Quindici anni fa Damiano Tommasi – Anima Candida non a caso – tagliò il crociato, saltò un’intera stagione e quando tornò a Trigoria preferì tagliare lo stipendio fino a 1500 euro, il minimo salariale. “L’ho fatto per amore del calcio e anche per la gratitudine verso la Roma che mi è sempre stata vicina in questo anno di difficoltà”. Qualche anno prima, Cristiano Lucarelli è diventato un’icona del Livorno, abbandonando la categoria e dimezzando il suo stipendio. “Ci sono giocatori che comprano una barca a vela, una Ferrari, una villa al mare con i soldi che guadagnano. Qui ho comprato una maglia del Livorno con questi soldi”. Nota: “Salva il miliardo”, in linea con la famosa autobiografia.
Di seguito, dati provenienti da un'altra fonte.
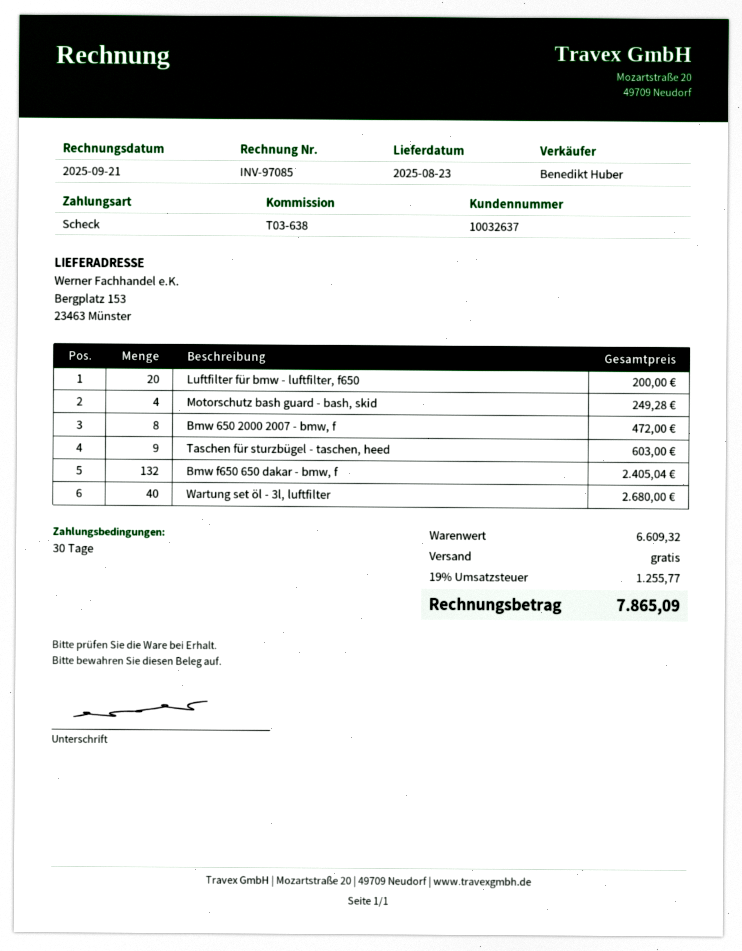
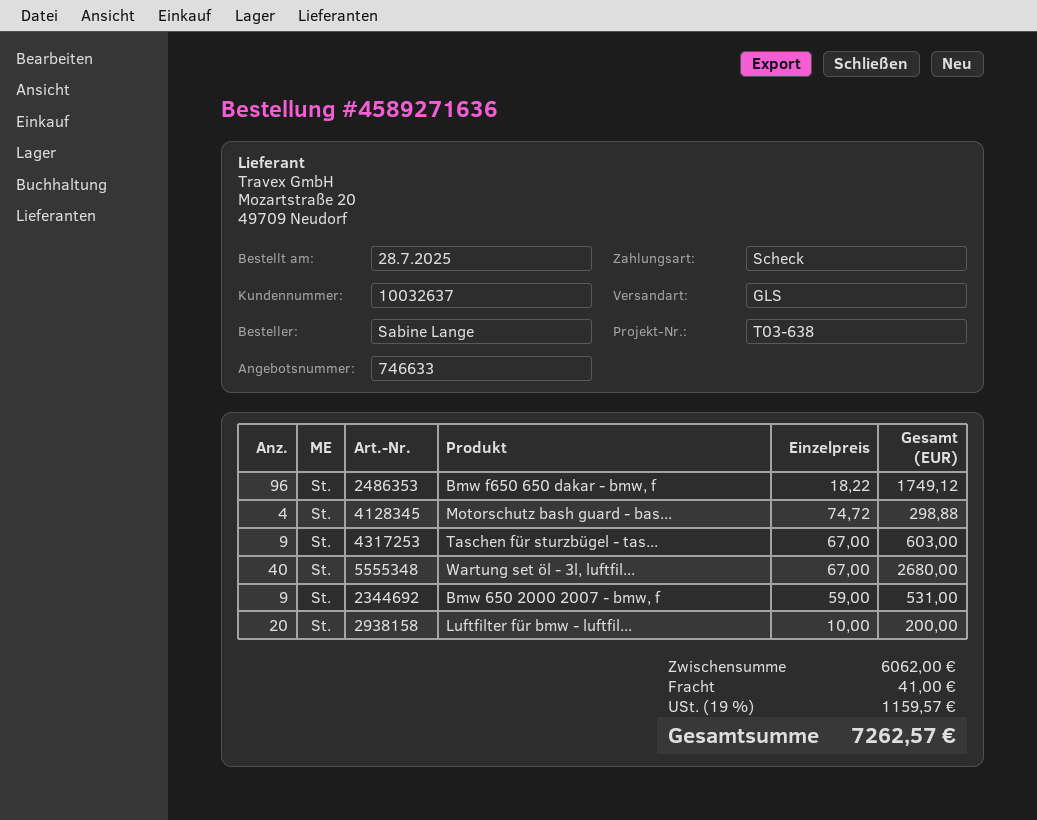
Motorschutz bash guard - bash, skid: 4 for 249.28 -> 4 for 298.88
Bmw 650 2000 2007 - bmw, f: 8 for 472.00 -> 9 for 531.00
Bmw f650 650 dakar - bmw, f: 132 for 2405.04 -> 96 for 1749.12
subtotal: 6609.32 -> 6062.00
shipping: 0.00 -> 41.00
tax: 19% = 1255.77 -> 19% = 1159.57
total: 7865.09 -> 7262.57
Calhanoglu – ai tempi del Bayer Leverkusen – ha ricevuto un divieto di quattro mesi. Bloccato dalla FIFA, perché non aveva rispettato il contratto con il Trabzonspor, che aveva accettato. Ha detto che “non voleva danneggiare ulteriormente il club, quindi ha ritirato il suo stipendio per la durata del suo congedo obbligatorio.

Lo stipendio per il servizio sanitario

Un anno fa – all’inizio della pandemia – la crisi economica spinse il mondo del calcio a fare i conti in tasca. Honda Japan – ex Milan – ha messo a disposizione del Botafogo i suoi stipendi mensili, in quanto il promettente centrocampista del Newcastle Matthew Longstaff, tra l’altro il giovane meno pagato della Premier League, ha deciso di tagliare il suo stipendio del 30% da devolvere al Servizio Sanitario Nazionale, Servizio sanitario nazionale britannico. Buoni esempi, ma isolati. In Italia era un’antologia di buoni propositi. L’intera categoria di calciatori – ranghi eletti – si è detta pronta a tagliare, arrendersi, ridurre gli stipendi. Infatti – con pochissime eccezioni – un anno dopo abbiamo scoperto che non si arrendevano. Semplice: no oggi, ma domani sì. Dividete i salari, ritardate i pagamenti. Lo sappiamo: il calcio è un mondo per adulti, esci da professionista.